"Вилли Биркемайер. Оазис человечности 7280/1 (Воспоминания немецкого военнопленного) " - читать интересную книгу автора

Сегодня не будет потасовки из-за хлеба - подводы пусты, а суп почти что
вода, зато хоть вдоволь. Пережитое за эти дни - самое худшее, мы впадаем в
апатию. Кончены счеты с жизнью? А людская толпа все еще механически движется
вперед. Сколько времени мы бредем по этой русской степи? Судя по теплу, уже
июль, но мы не знаем, и нам не говорят, ну и ладно... Наше безразличие ко
всему замечает уже и охрана.
Ночевали опять под открытым небом. Охрана выглядит сегодня очень уж
возбужденной, нам слышно, как они о чем-то громко спорят. И вот три солдата
уезжают куда-то на лошадях, а нас оставляют на месте. Сидим на земле,
съежившись, в промокшей военной форме; она, наверное, так ни разу и не
высохла на этом марше после первого дождя. Уже полдень, солнце стоит высоко,
когда наконец раздают суп. Это самый лучший суп за все дни марша. И нам не
приказывают строиться, нас впервые не пересчитывают, такого еще не было! Они
поняли, они прониклись сочувствием к почти безжизненной толпе людей, которым
не вынести новых мучений, которым не дойти живыми до Киева? Да, нас ведут в
Киев, уже несколько дней, как они нам об этом сказали.

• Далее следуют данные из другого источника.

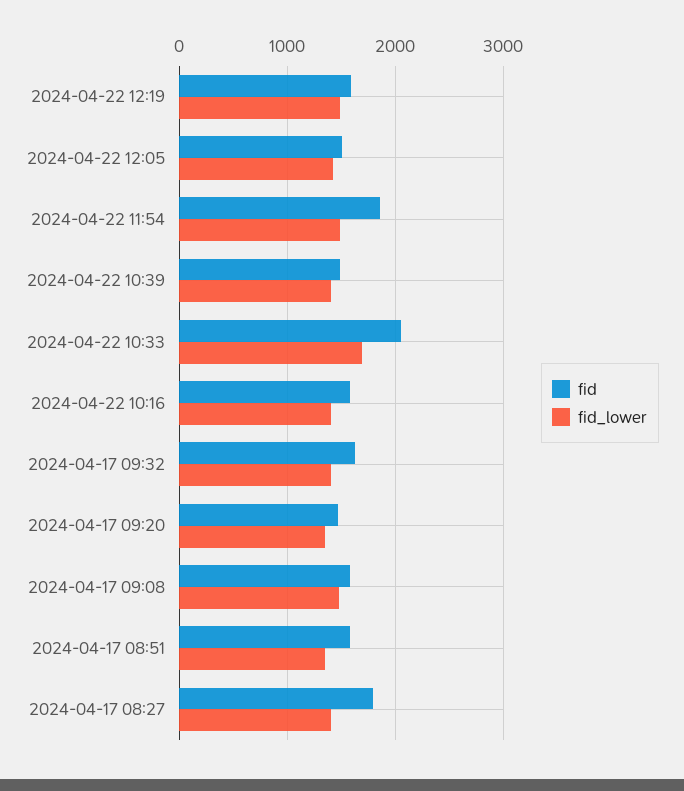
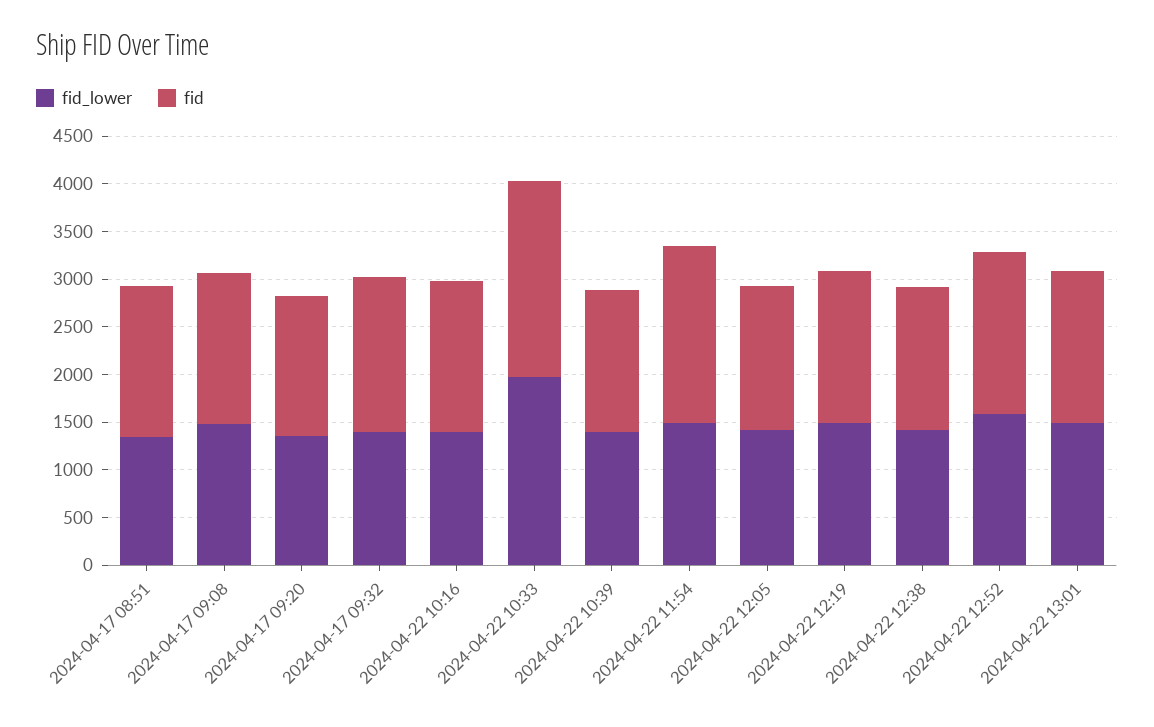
fid_lower, 2024-04-22 10:33: 1700 -> 2000
fid, 2024-04-17 08:27: 1800 -> none
fid_lower, 2024-04-17 08:27: 1400 -> none
fid_lower, 2024-04-22 12:38: none -> 1400
fid, 2024-04-22 12:38: none -> 1500
fid_lower, 2024-04-22 12:52: none -> 1600
fid, 2024-04-22 12:52: none -> 1700
fid_lower, 2024-04-22 13:01: none -> 1500
fid, 2024-04-22 13:01: none -> 1600

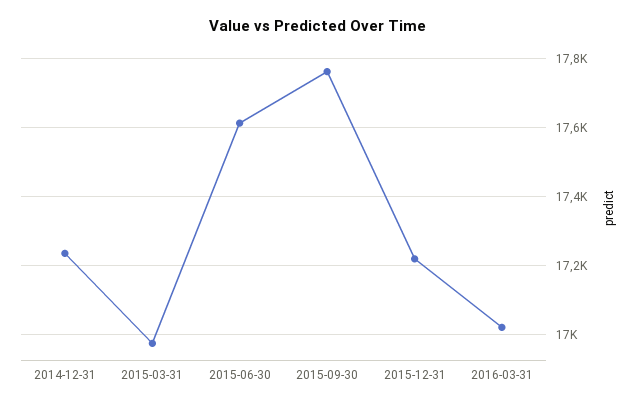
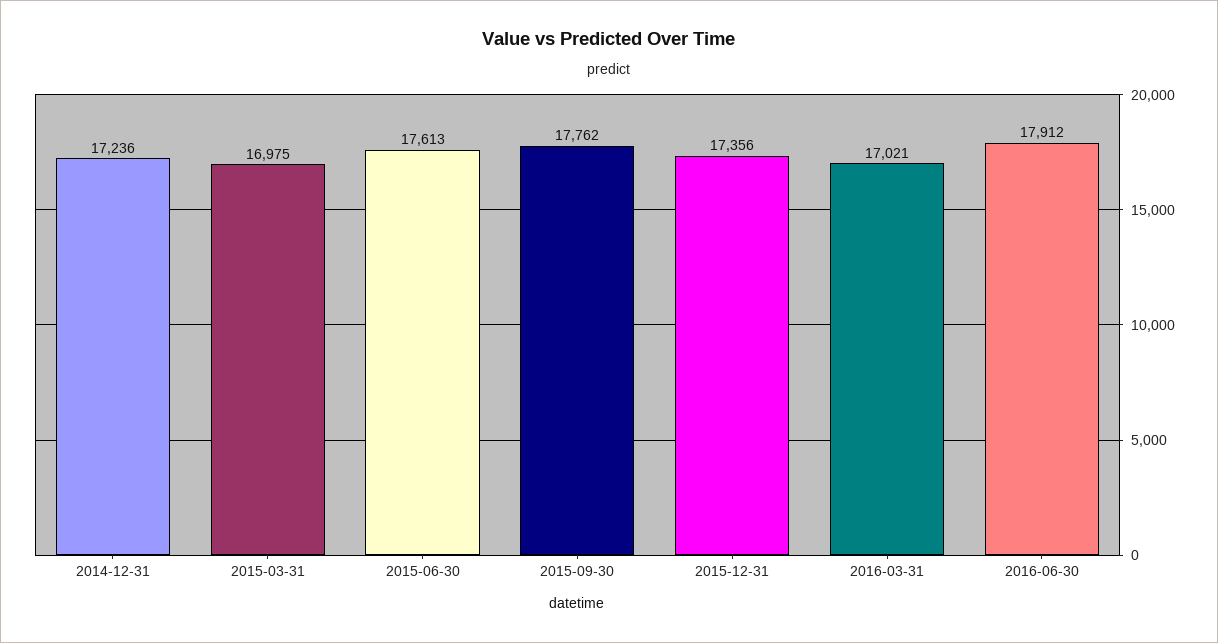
2015-12-31: 17220 -> 17356
2016-06-30: none -> 17912

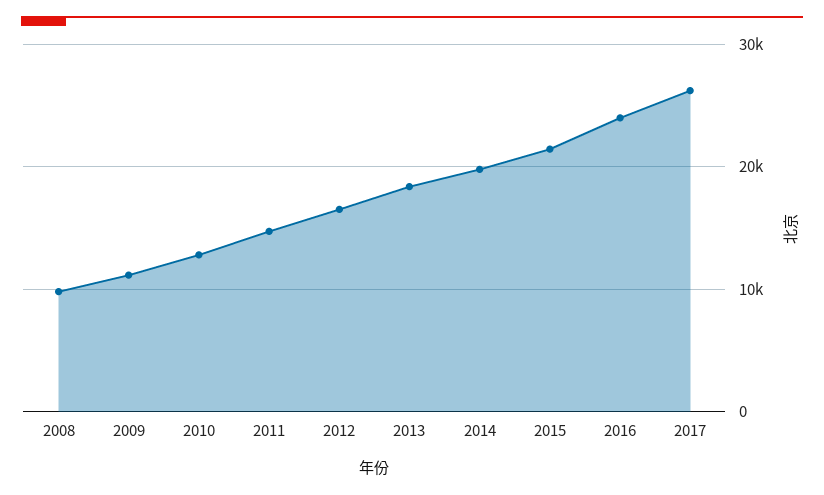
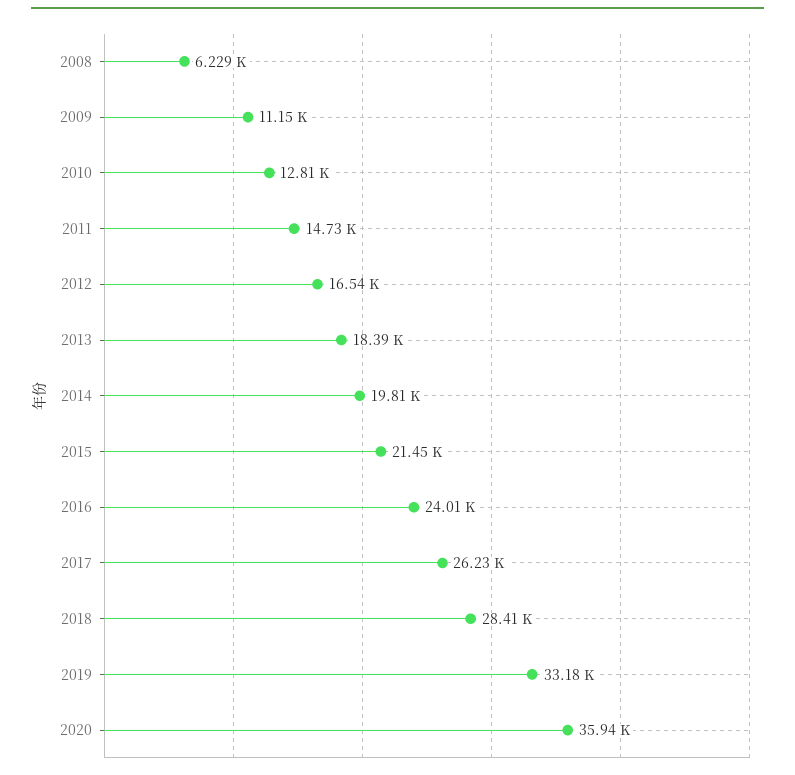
2008: 10000 -> 6229
2018: none -> 28410
2019: none -> 33180
2020: none -> 35940

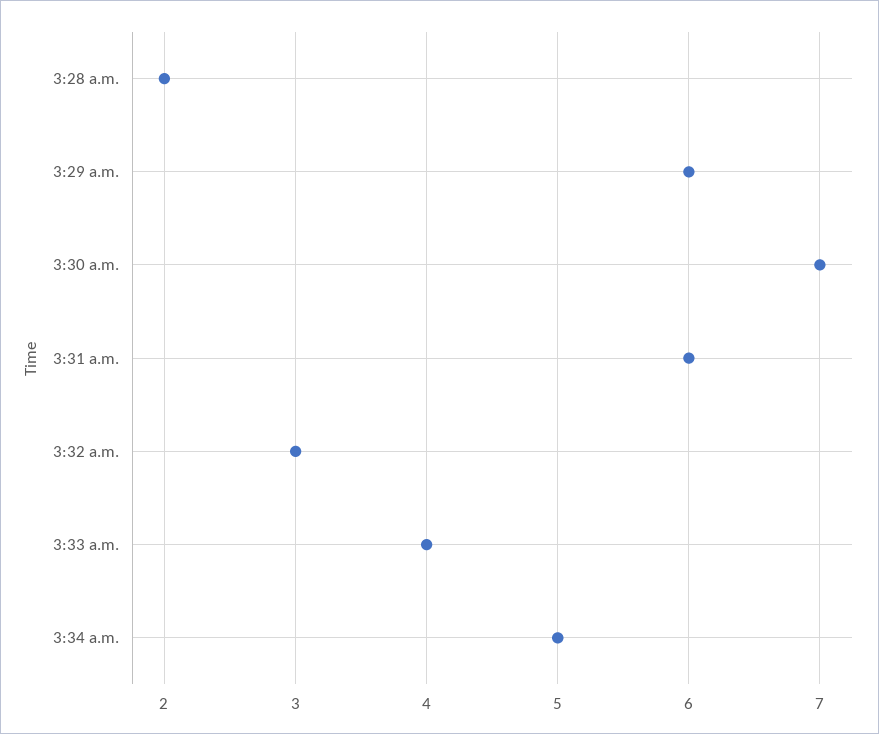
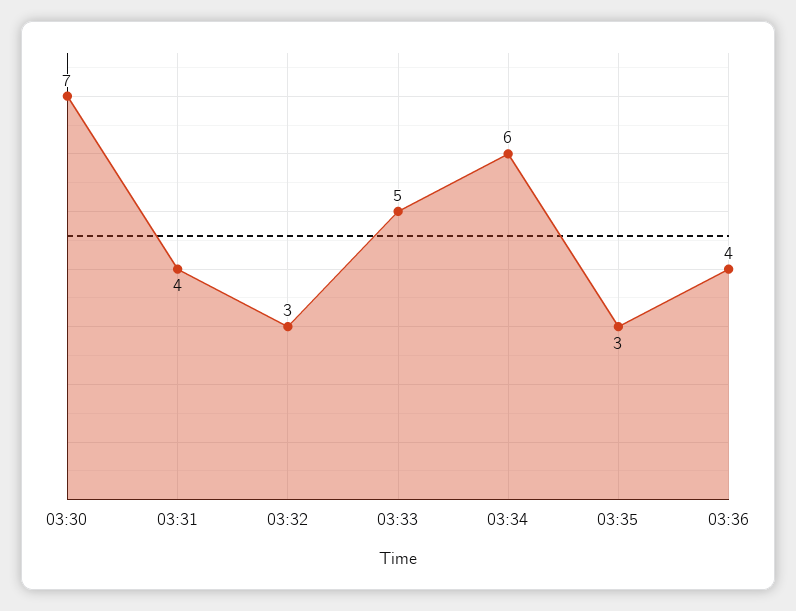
3:28 a.m.: 2 -> none
3:29 a.m.: 6 -> none
3:31 a.m.: 6 -> 4
3:33 a.m.: 4 -> 5
3:34 a.m.: 5 -> 6
03:35: none -> 3
03:36: none -> 4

После обеда приехали на военной машине русские офицеры, о чем-то
говорили с охраной, уехали. Потом пришел грузовик, привез хлеб; солдаты
охраны раздавали его сами, пайки получались, конечно, одна побольше, другая
поменьше. Если солдат замечает, что кусок маловат, отрезает еще, вдвое
больше, вроде как в возмещение, ведь каждый кусок провожают жадные взгляды
голодных. На второй машине - посудины, в них украинский суп с капустой.

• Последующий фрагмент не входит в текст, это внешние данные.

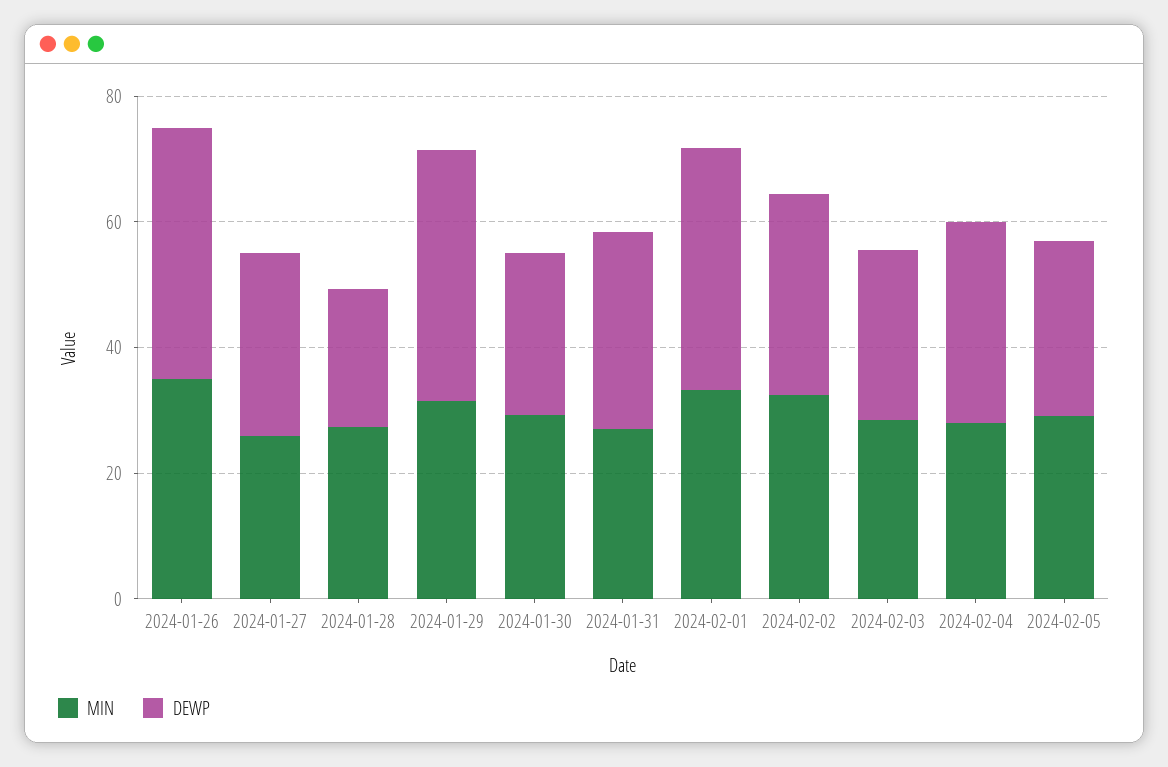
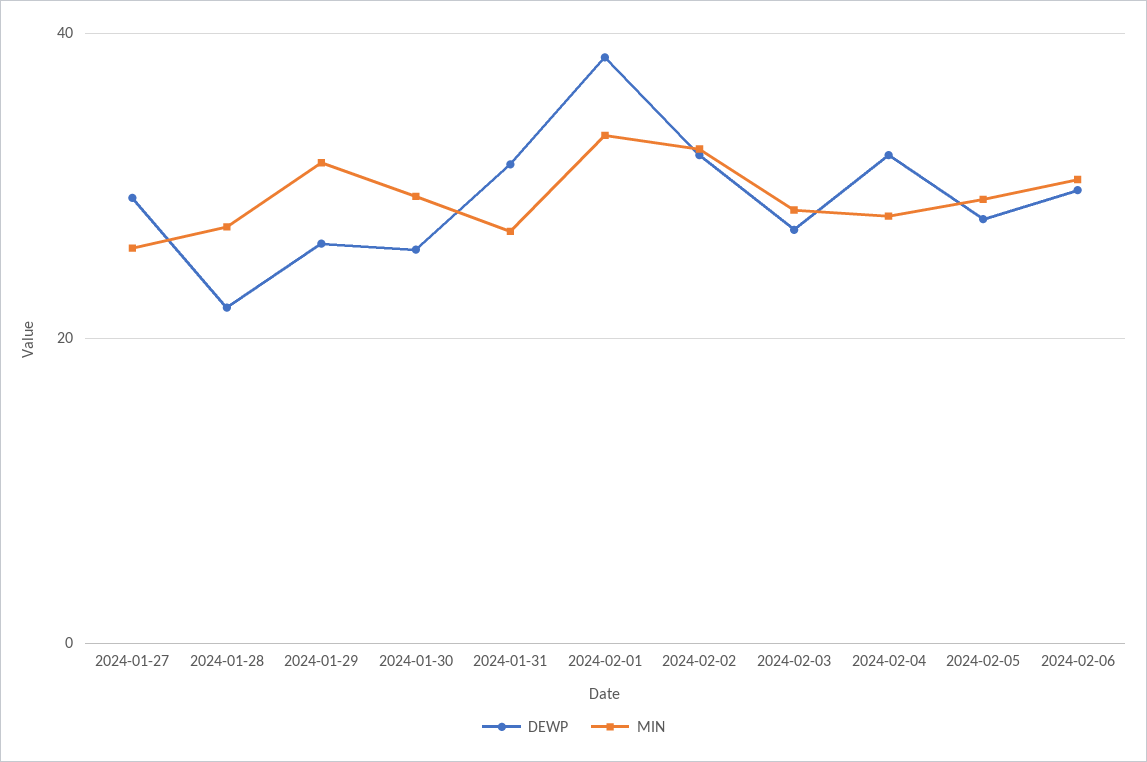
MIN, 2024-01-26: 35 -> none
DEWP, 2024-01-26: 40 -> none
DEWP, 2024-01-29: 40 -> 26
DEWP, 2024-02-06: none -> 30
MIN, 2024-02-06: none -> 30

Мы безмерно голодны, и никто не думает о последствиях для наших
желудков. До следующего полудня остаемся на этом месте, потом велят
выстроиться в колонну. Мы с Ганди норовим попасть в голову, ведь если
станешь отставать - у тебя больше места "в запасе". Колонна кажется
бесконечной, обернувшись назад, я не вижу ее конца. И шагаем мы теперь не
строем "по пять", охране уже все равно.
Приходим в какой-то город, один из пленных говорит, что узнает его: это
Житомир, он тут стоял с танковой частью, отсюда до Киева уже недалеко. В
городе почти не видно гражданских, повсюду русские солдаты. А мы шагаем
вдоль железной дороги, пока не приходим на станцию; там стоит длинный
товарный состав, в который нам надо садиться.
Легко сказать. Мы так обессилены, что почти никто не может взобраться в
вагон сам, даже солдаты охраны помогают, если у нас не получается. А я
обращаюсь к небу с молитвой, хотя и считаю, что Бог нас давно оставил, - не
должен Он допускать такие нечеловеческие страдания. Нас не пересчитывают,
часовые только заглядывают в вагоны: поместятся ли там еще пленные.

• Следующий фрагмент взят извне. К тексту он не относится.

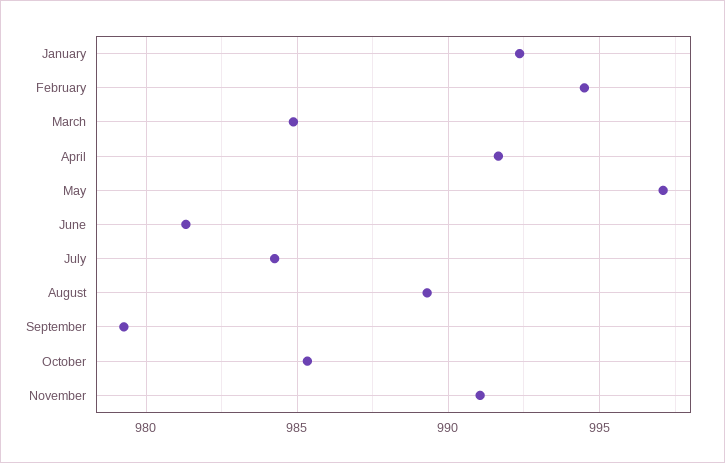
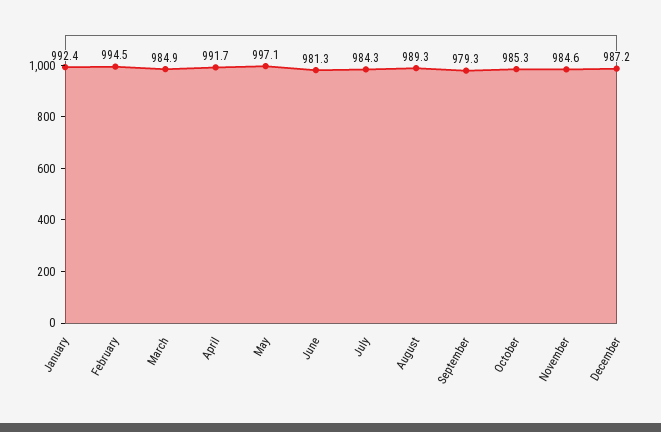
November: 991 -> 984.6
December: none -> 987.2

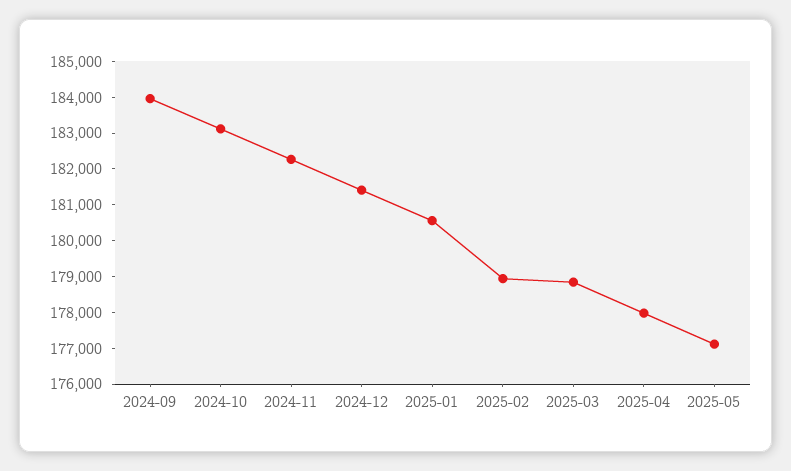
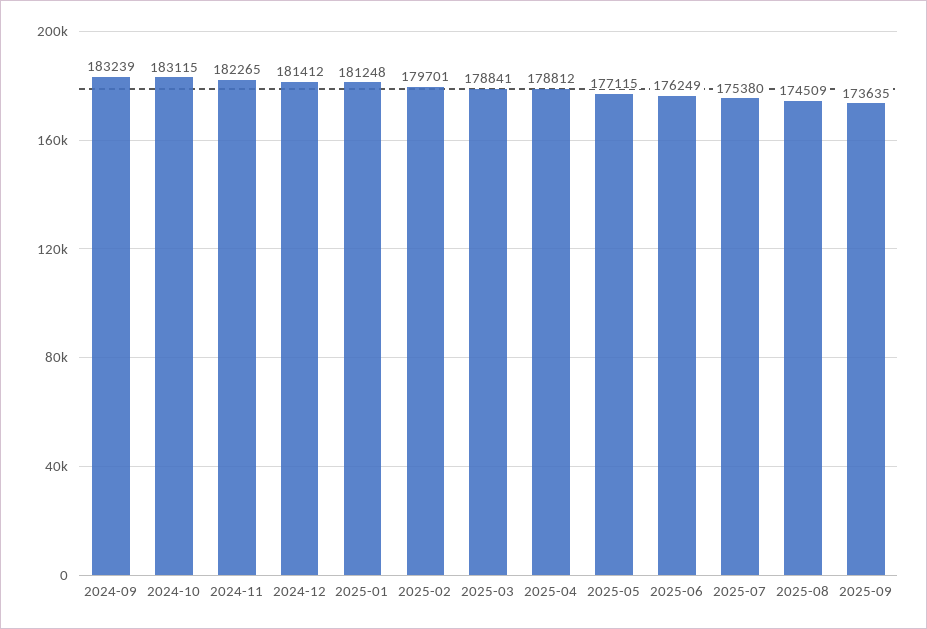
2024-09: 184000 -> 183239
2025-01: 180500 -> 181248
2025-02: 179000 -> 179701
2025-04: 178000 -> 178812
2025-06: none -> 176249
2025-07: none -> 175380
2025-08: none -> 174509
2025-09: none -> 173635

Два долгих дня и две ночи остаемся на этом пути, двери вагонов
открывают раз или два в сутки для раздачи еды. Отхожим местом в вагоне
служит дырка в полу, в нее вставлена короткая труба с раструбом, так легче
не промахнуться. Но при такой толкотне - 80 или больше человек в вагоне -
бывает, что попадает и на пол. Кого это беспокоит, если в вагоне все равно
вонища невозможная. Последний раз мы мылись в польской казарме в Перемышле,
а забинтованные голени я не осмеливаюсь трогать, хотя они все еще дают о
себе знать, болят иногда. Может быть, ноги уже перестают чувствовать боль?
Все довольны, что не надо больше вылезать из вагона, вот только двух умерших
товарищей пришлось сегодня подтащить к дверям.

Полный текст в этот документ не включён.